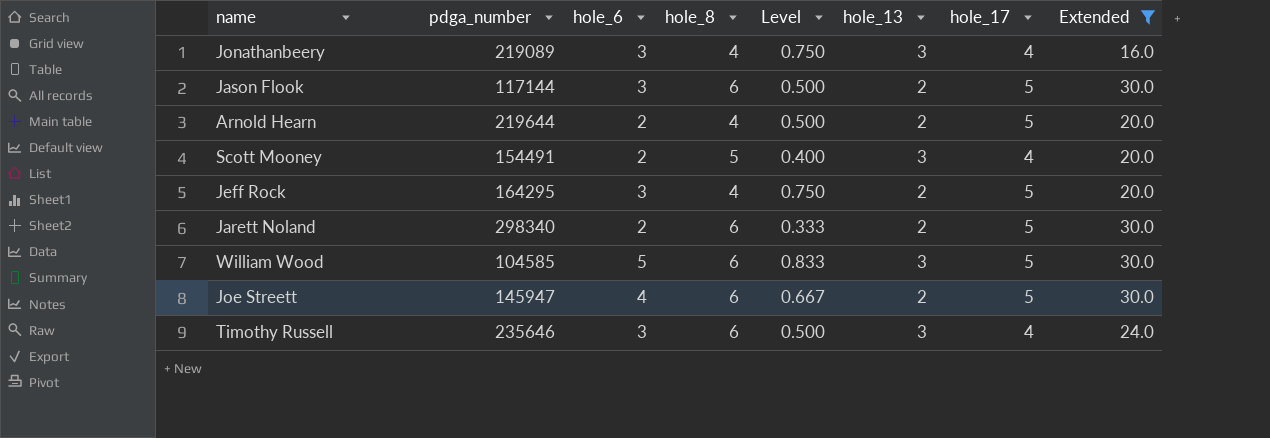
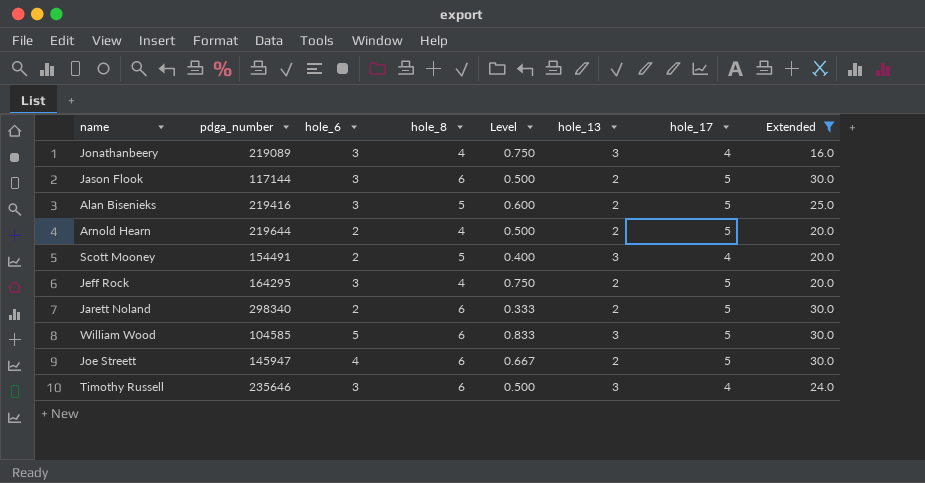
row Alan Bisenieks: none -> 219416 | 3 | 5 | 0.600 | 2 | 5 | 25.0

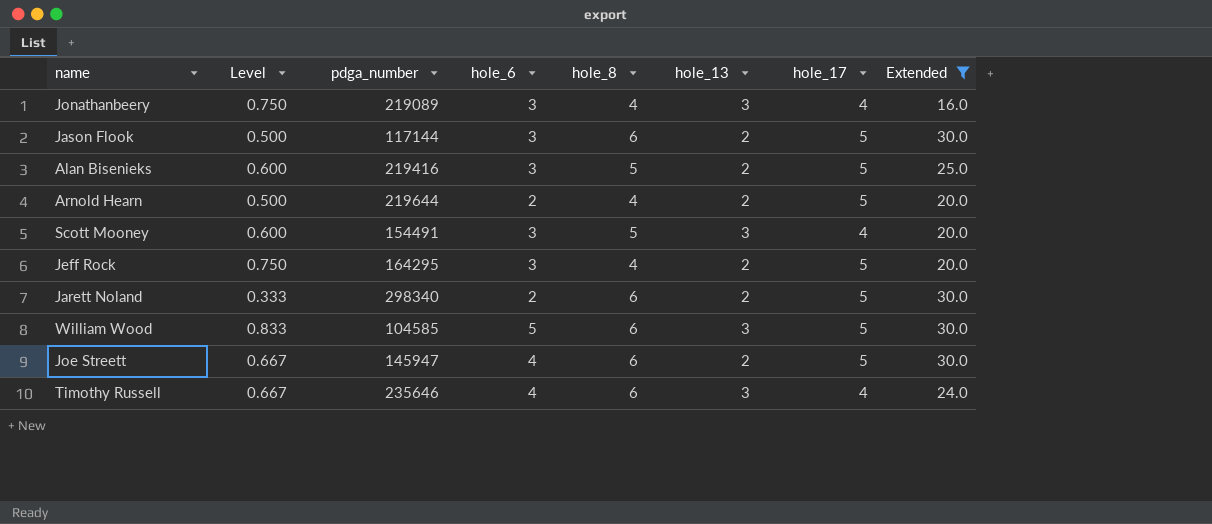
column Level | position: 5 -> 2
Scott Mooney | Level: 0.400 -> 0.600
Scott Mooney | hole_6: 2 -> 3
Timothy Russell | Level: 0.500 -> 0.667
Timothy Russell | hole_6: 3 -> 4

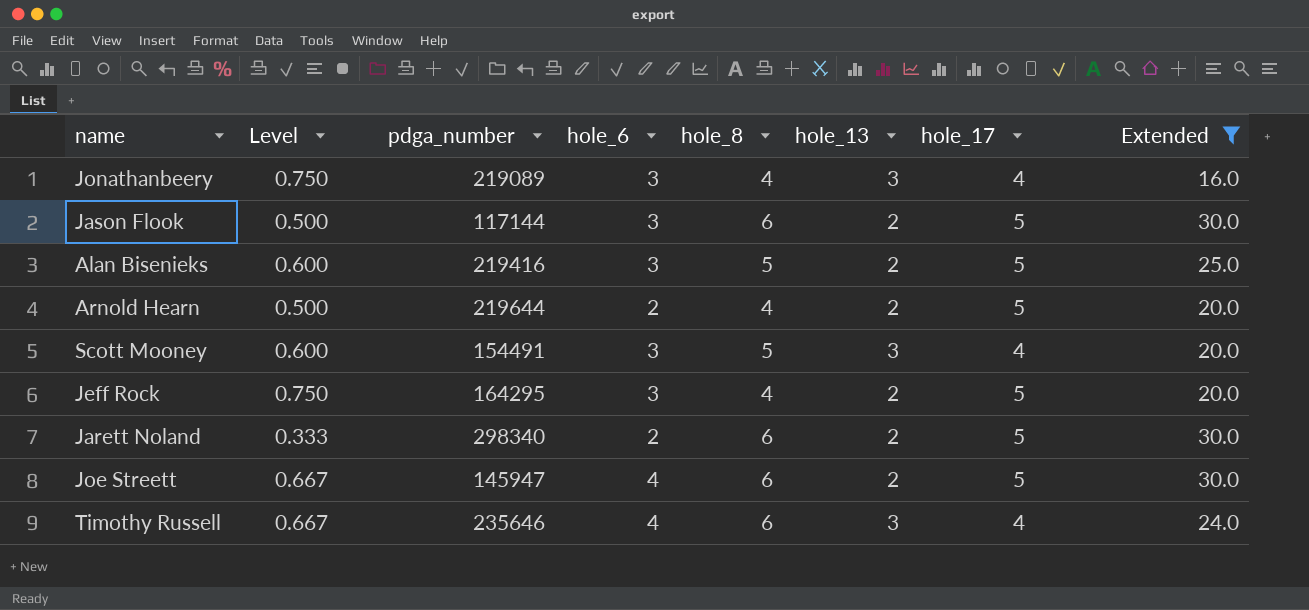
row William Wood: 0.833 | 104585 | 5 | 6 | 3 | 5 | 30.0 -> none

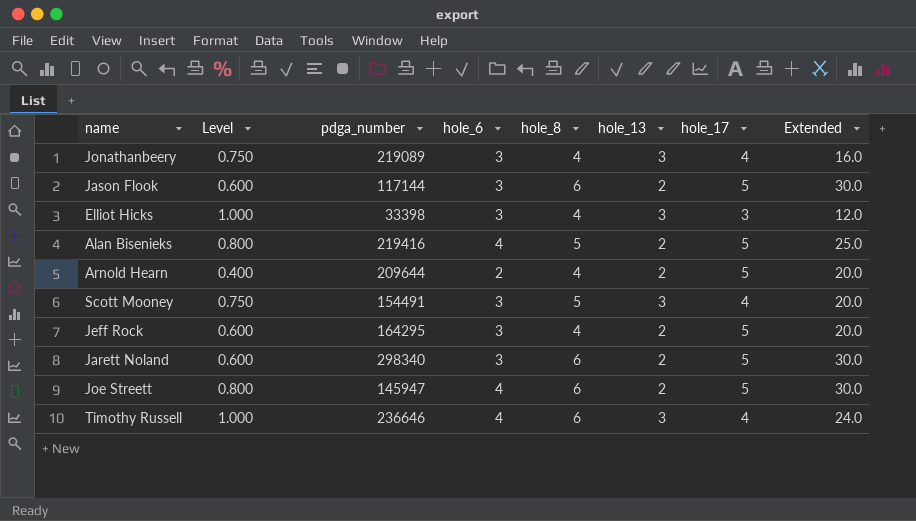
filter: Extended != 12.0 -> none
column Level | formula: [hole_6] / [hole_8] -> [hole_6] / [hole_17]
Alan Bisenieks | hole_6: 3 -> 4
Arnold Hearn | pdga_number: 219644 -> 209644
Jarett Noland | hole_6: 2 -> 3
Timothy Russell | pdga_number: 235646 -> 236646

→ **Requirement**
The line containing "filter: Extended != 12.0 -> none" and every line after it, up to and including the last line of the records, should be reproduced exactly, with nothing else.

→ **Response to this task**
filter: Extended != 12.0 -> none
column Level | formula: [hole_6] / [hole_8] -> [hole_6] / [hole_17]
Alan Bisenieks | hole_6: 3 -> 4
Arnold Hearn | pdga_number: 219644 -> 209644
Jarett Noland | hole_6: 2 -> 3
Timothy Russell | pdga_number: 235646 -> 236646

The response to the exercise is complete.